|
tRNAscan-SE was shown to be more sensitive than tRNAscan 1.3 by
several measures, the first being a search of the Sprinzl and Genbank
databases subsets (Table 2.2). In the Sprinzl
test set, tRNAscan-SE detected 586 of 589 known tRNAs (99.5%), versus
560 of 589 (95.1%) for tRNAscan 1.3. Of all 1144 non-organellar tRNAs
in the complete Sprinzl database, tRNAscan-SE fails to recognize
seven. One was a eukaryotic sequence from Trypanosoma brucei (Sprinzl
ID DT6050, Genbank TBTRNA3) which has been previously noted by Pavesi
et al. (1994) as being missed by both tRNAscan 1.3 and the Pavesi search
algorithm. The other six tRNAs missed by tRNAscan-SE were from various
eubacteria (Sprinzl ID's: DA1543, DE2180, DG1351, DG1482, DS1250,
RG1380). Several of these undetected tRNAs appear to be irregular in
source or function. DE2180 is derived from DNA from the cyanelle (a
photosynthetic organelle) of the unicellular eukaryote Cyanophora
paradoxa and is thus misclassified as eubacterial in the
database. DG1482 and RG1380 both contain substitutions of four highly
conserved bases within the TC loop, an indication that the tRNAs are
probably used in synthesis of the peptidoglycan instead of protein
translation (29). All seven of these atypical tRNAs were detected
using covariance model analysis. The tRNA covariance model search does
miss two tRNAs within the 1144-member Sprinzl database subset, both
selenocysteine tRNAs (Sprinzl ID DZ1430 & DZ7742) that pass below the
20.0 bit cutoff at 0.60 and 14.19 bits, respectively. EufindtRNA,
designed to search eukaryotic sequences exclusively, shows improved
sensitivity for eukaryotic tRNAs (98.6%) over tRNAscan 1.3 (95.0%),
but is still slightly less sensitive than tRNAscan-SE (100%). Over
the three phylogenetic domains, tRNA covariance model analysis appears
to be the most sensitive detection method, yet tRNAscan-SE trails by
as little as one third of one percentage point.

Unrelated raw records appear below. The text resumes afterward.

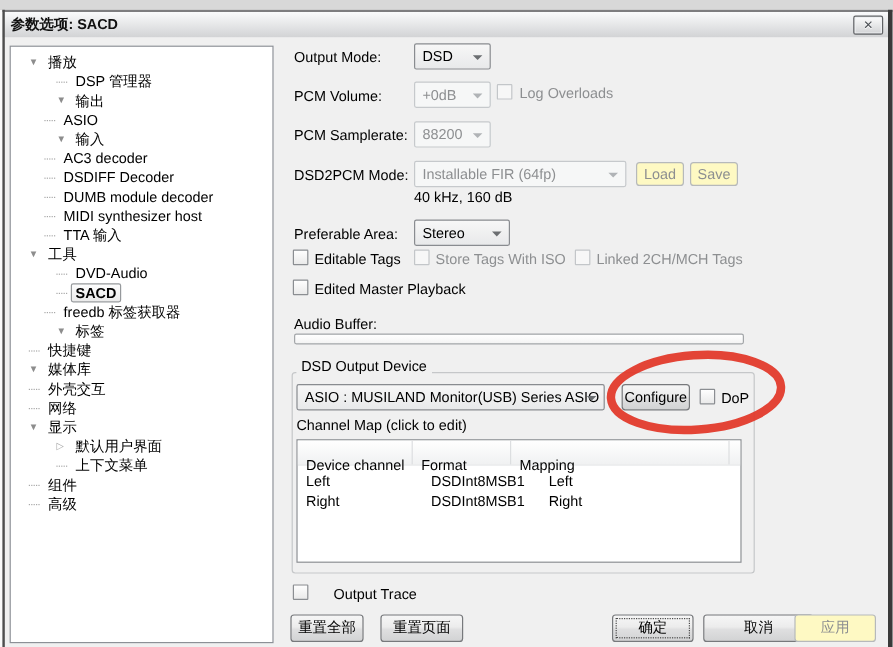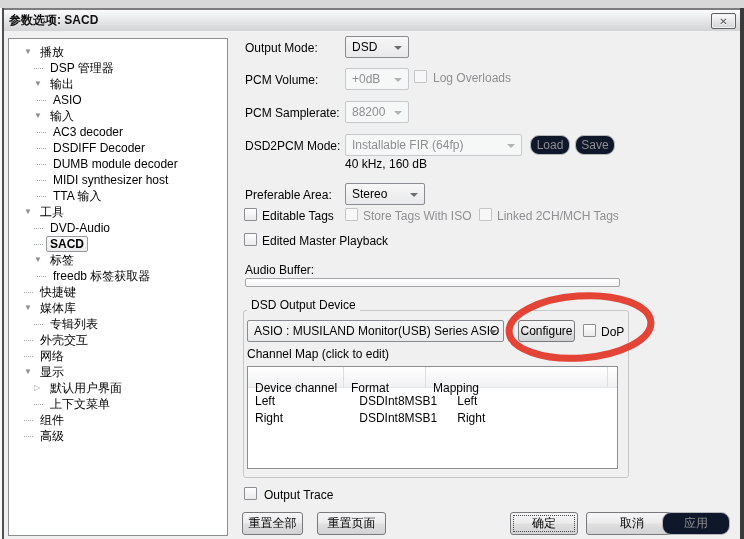"DSP 管理器" .d1 { padding-left: 25px -> 38px }
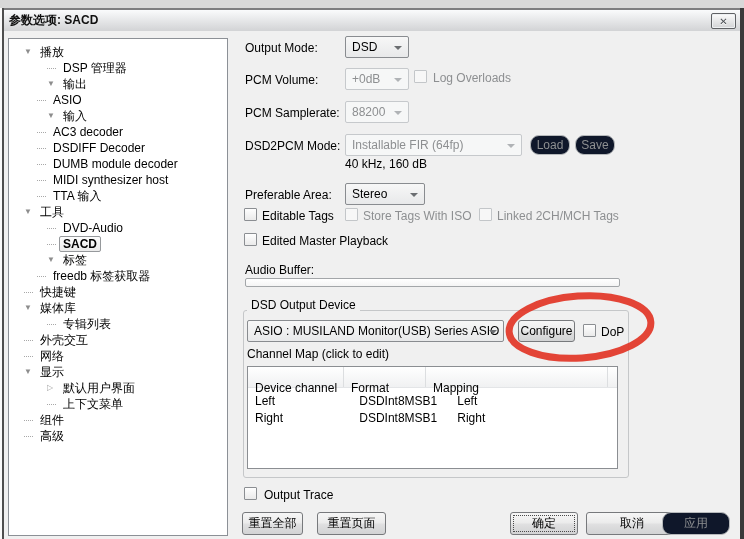"Load" .btn.disabled { background: #0f172a -> #fef9c3; border-radius: 9px -> none }
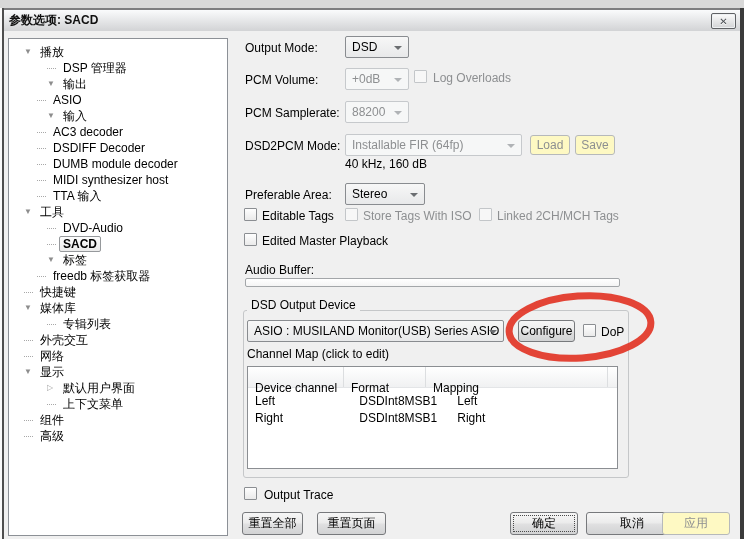"标签" div.trow { order: before "freedb 标签获取器" -> after "freedb 标签获取器" }
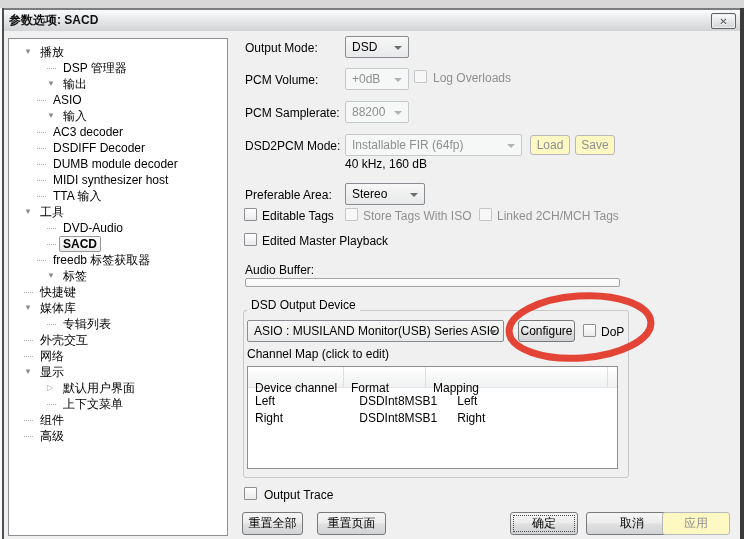"专辑列表" div.trow { html: <div> <span></span> <span>专辑列表</span> </div> -> none }
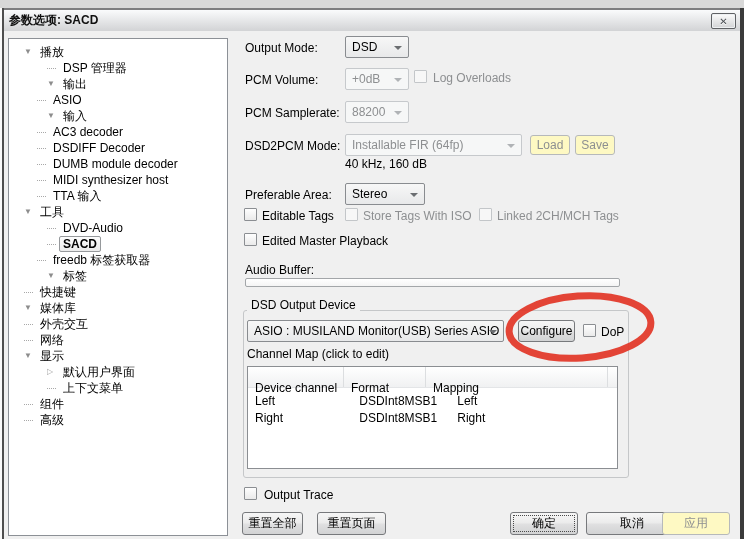"Output Trace" span.lbl { left: 264px -> 278px }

Searching the Genbank subset sequences which contain less reliable tRNA annotation, tRNAscan-SE detects 98.5% of the 1462 tRNAs verified by either covariance model analysis or visual inspection, whereas tRNAscan 1.3 has a 93.4 % detection rate (Table 2.2). All prediction discrepancies were visually inspected. Of the 18 tRNAs that covariance model analysis detected but were missed by all three other methods, all had scores over 36 bits, and were annotated in the Genbank entries. The two tRNAs detected by tRNAscan-SE but missed by covariance model analysis were a selenocysteine tRNA (CTTRSEL; same as previously noted Sprinzl DZ1430 tRNA), and a long tRNA from Haloferax volcanii (HALTGW) whose 104 bp intron caused the tRNA to exceed the maximum total length limit for normal tRNA covariance model analysis (150 bp). Of the 9 sequences annotated as tRNAs but missed by all four detection methods, four have large group I or group II introns of 241 bp or larger (ANATGL, SSU10482, PHU29955, SYOTRNLUAA), and five appear to have either sequencing errors or modified bases which appear in the Genbank annotation but not in the sequence (corresponding tRNAs within the Sprinzl database were identified correctly by all four detection methods). Because of sequence discrepancies between the Genbank sequences and corresponding Sprinzl entries, these five Genbank tRNAs were not included in the 1462-member test set.